Items listed in a dataset
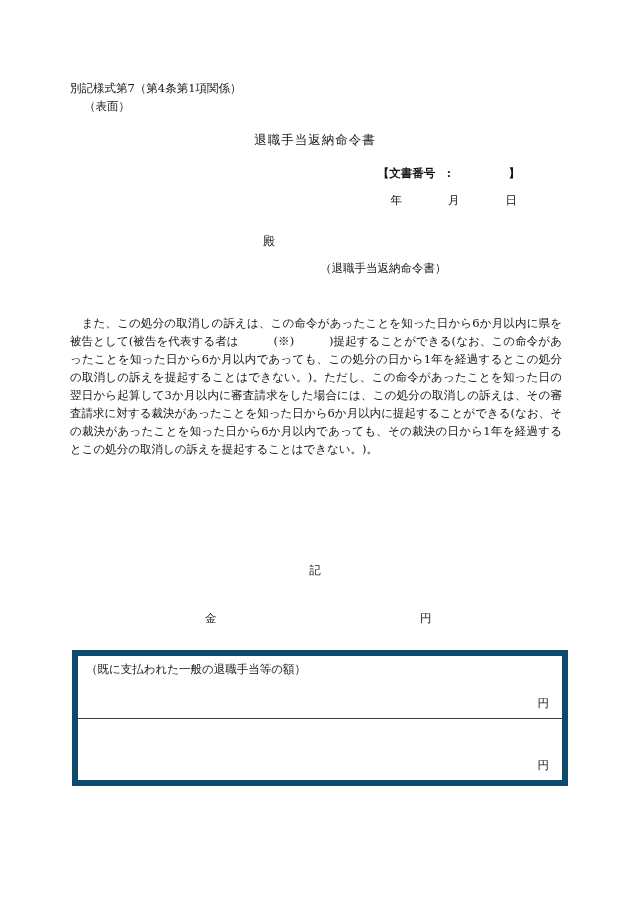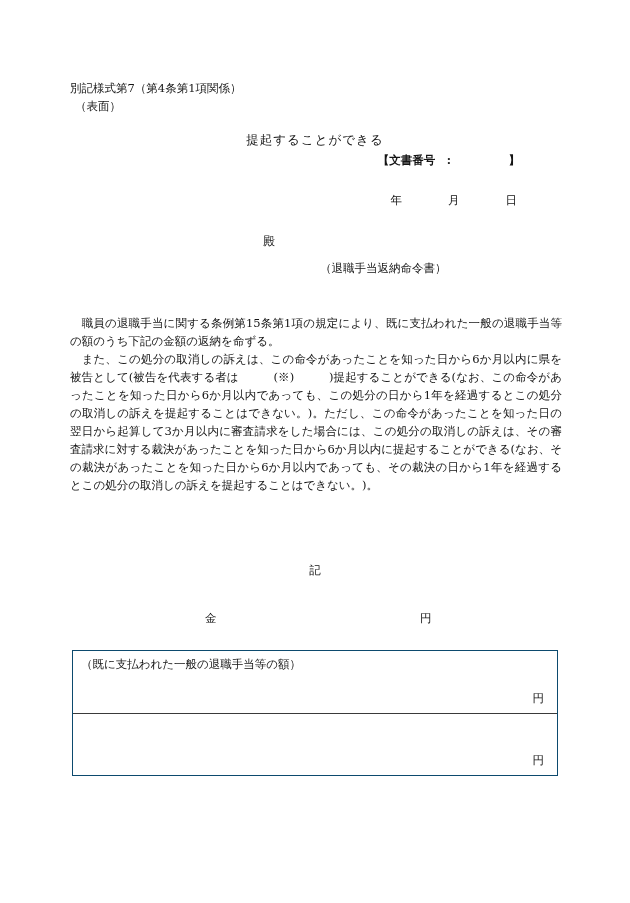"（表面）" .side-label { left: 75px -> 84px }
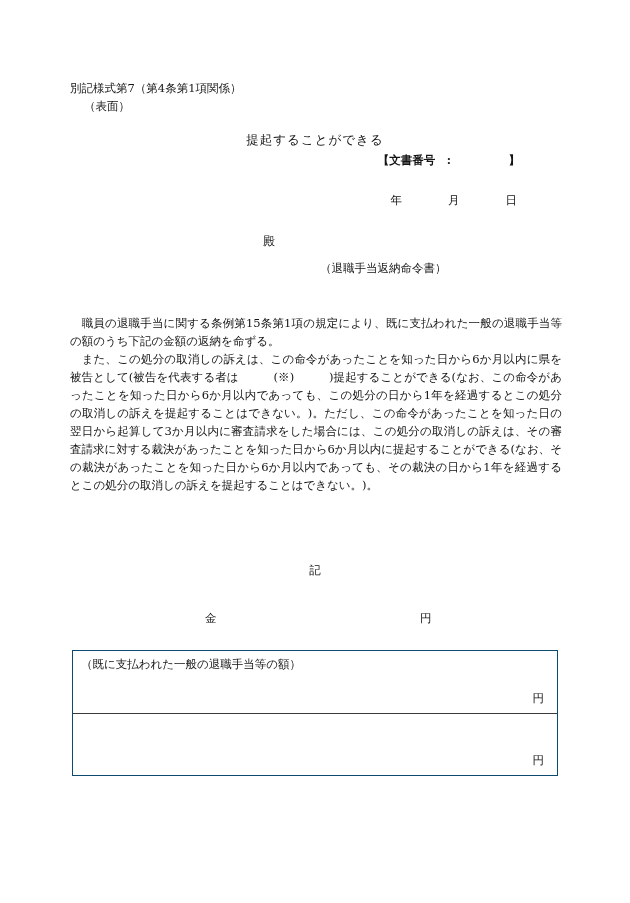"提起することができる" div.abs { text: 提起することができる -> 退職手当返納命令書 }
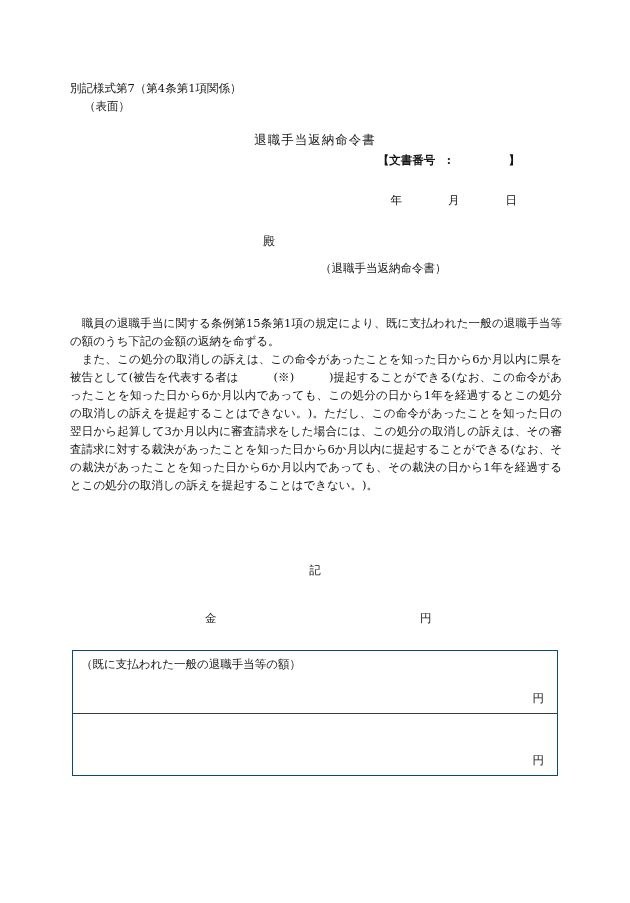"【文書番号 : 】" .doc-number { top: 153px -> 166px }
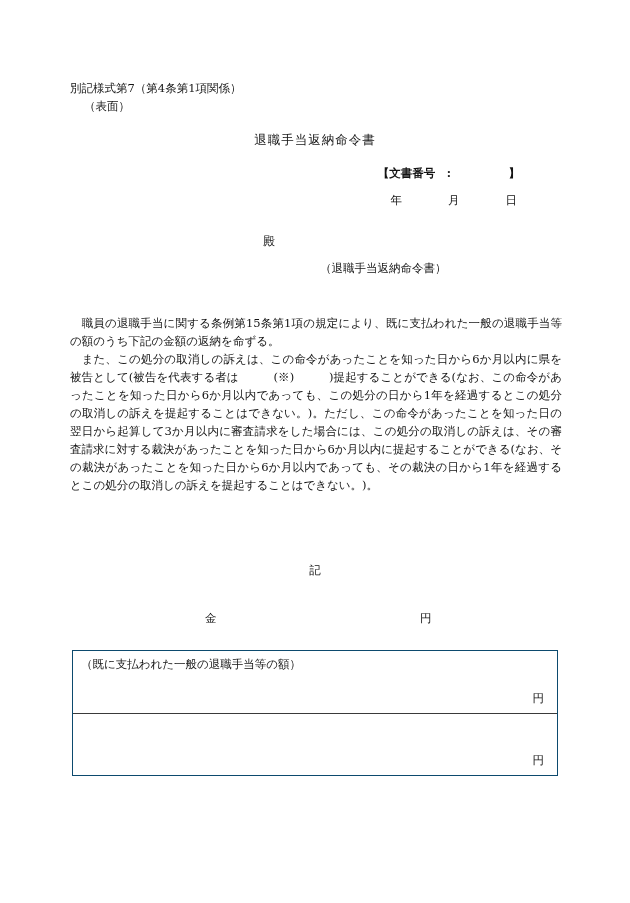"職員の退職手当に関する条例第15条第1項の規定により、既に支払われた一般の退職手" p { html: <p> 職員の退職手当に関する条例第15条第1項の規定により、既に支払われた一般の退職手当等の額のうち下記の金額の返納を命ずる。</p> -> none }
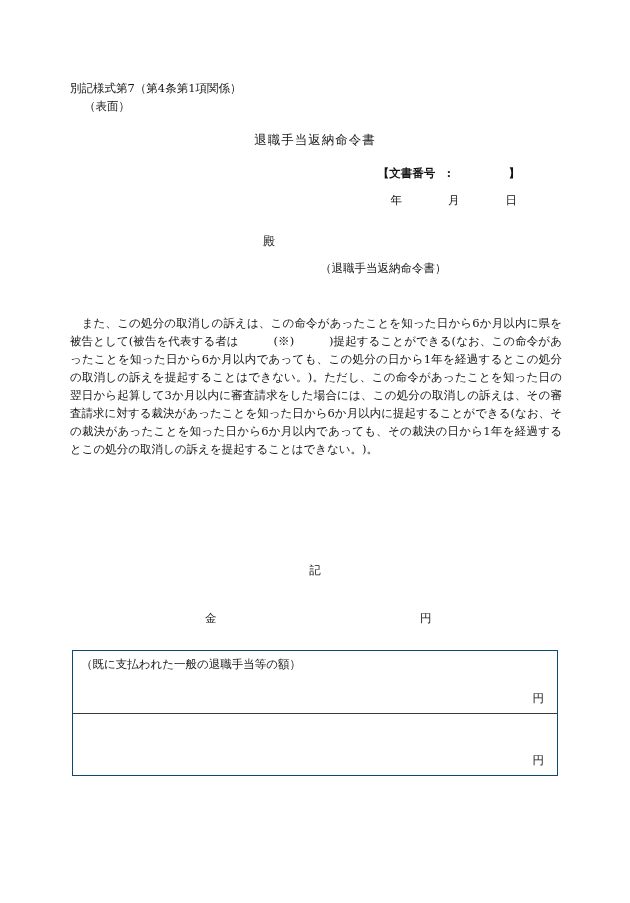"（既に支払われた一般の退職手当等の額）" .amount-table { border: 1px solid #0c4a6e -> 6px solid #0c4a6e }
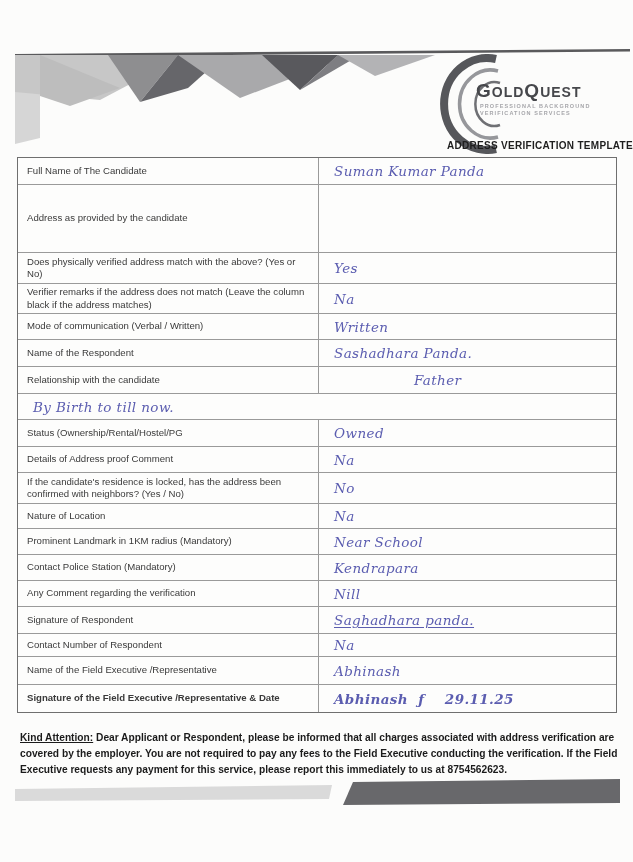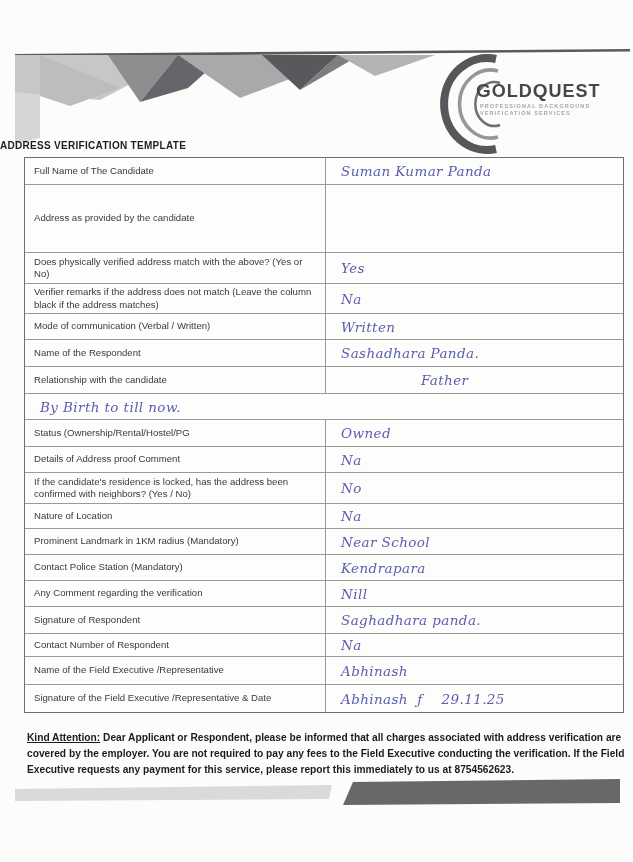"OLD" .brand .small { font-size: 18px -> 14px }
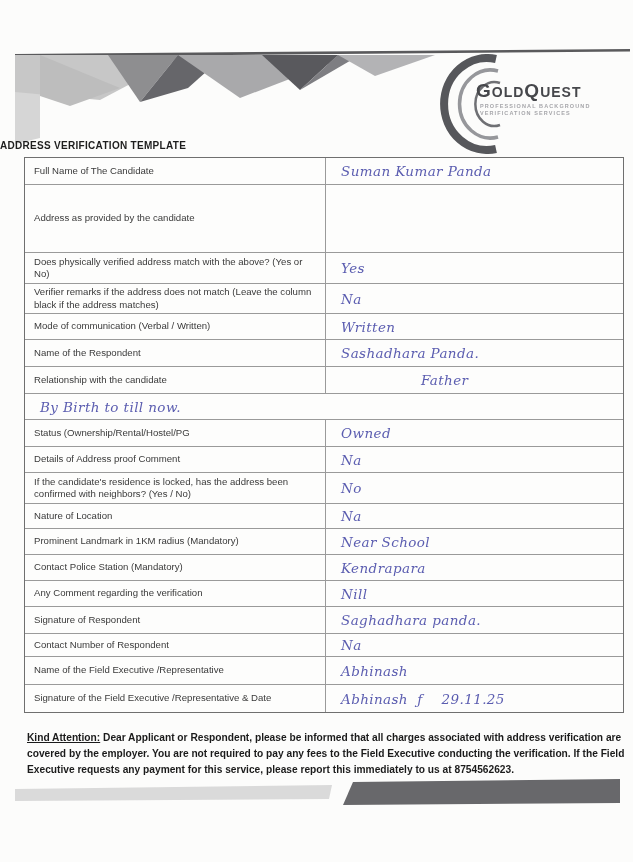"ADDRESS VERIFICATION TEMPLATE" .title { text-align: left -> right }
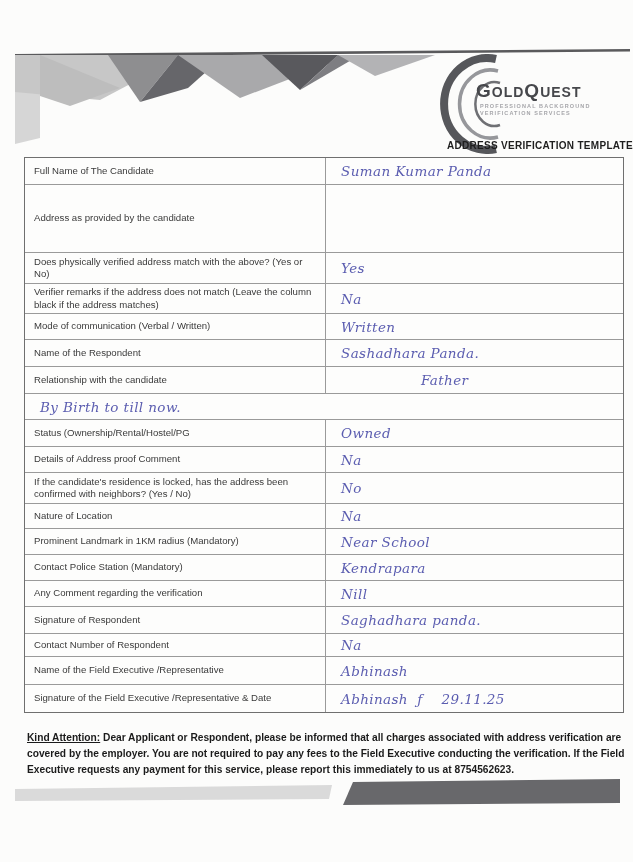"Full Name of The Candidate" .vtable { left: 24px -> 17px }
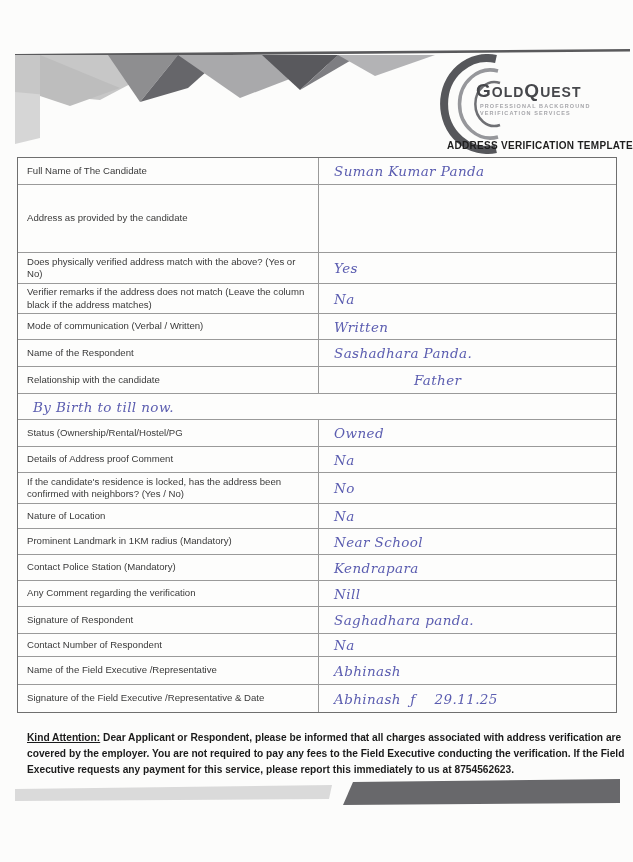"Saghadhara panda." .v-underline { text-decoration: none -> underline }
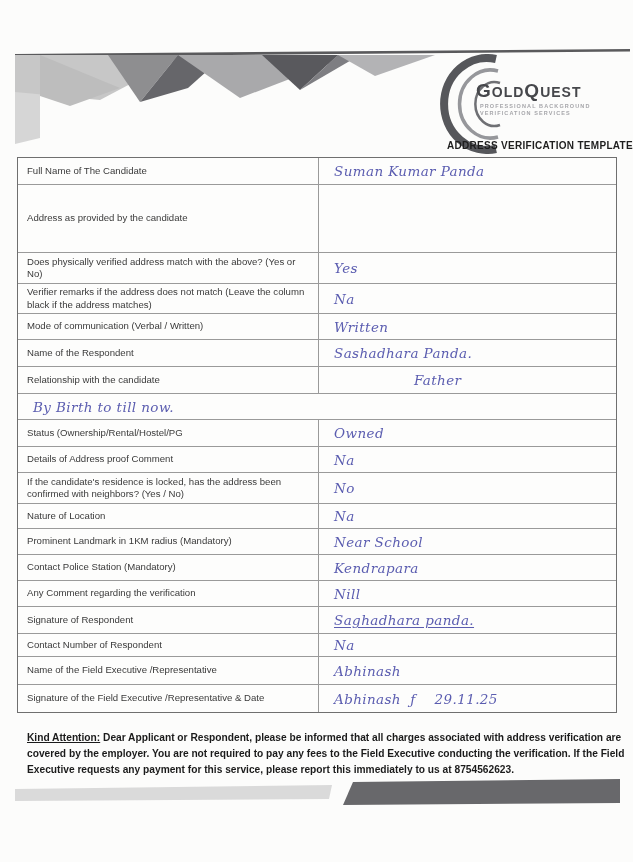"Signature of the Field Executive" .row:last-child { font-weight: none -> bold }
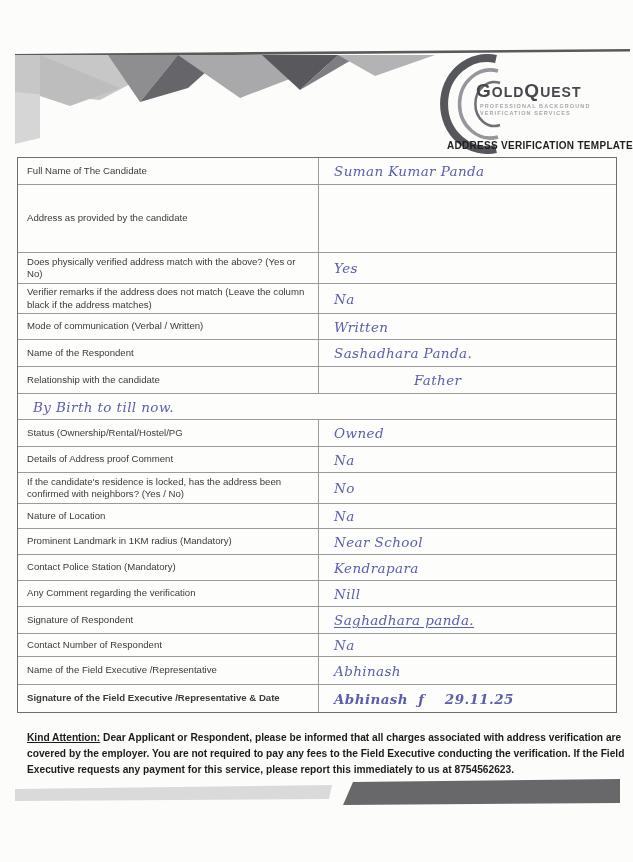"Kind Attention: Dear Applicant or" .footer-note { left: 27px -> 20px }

Exercise instructions: What you write should match the entries exactly, except that the pictures are dropped.

Result of this task:
"（表面）" .side-label { left: 75px -> 84px }
"提起することができる" div.abs { text: 提起することができる -> 退職手当返納命令書 }
"【文書番号 : 】" .doc-number { top: 153px -> 166px }
"職員の退職手当に関する条例第15条第1項の規定により、既に支払われた一般の退職手" p { html: <p> 職員の退職手当に関する条例第15条第1項の規定により、既に支払われた一般の退職手当等の額のうち下記の金額の返納を命ずる。</p> -> none }
"（既に支払われた一般の退職手当等の額）" .amount-table { border: 1px solid #0c4a6e -> 6px solid #0c4a6e }
"OLD" .brand .small { font-size: 18px -> 14px }
"ADDRESS VERIFICATION TEMPLATE" .title { text-align: left -> right }
"Full Name of The Candidate" .vtable { left: 24px -> 17px }
"Saghadhara panda." .v-underline { text-decoration: none -> underline }
"Signature of the Field Executive" .row:last-child { font-weight: none -> bold }
"Kind Attention: Dear Applicant or" .footer-note { left: 27px -> 20px }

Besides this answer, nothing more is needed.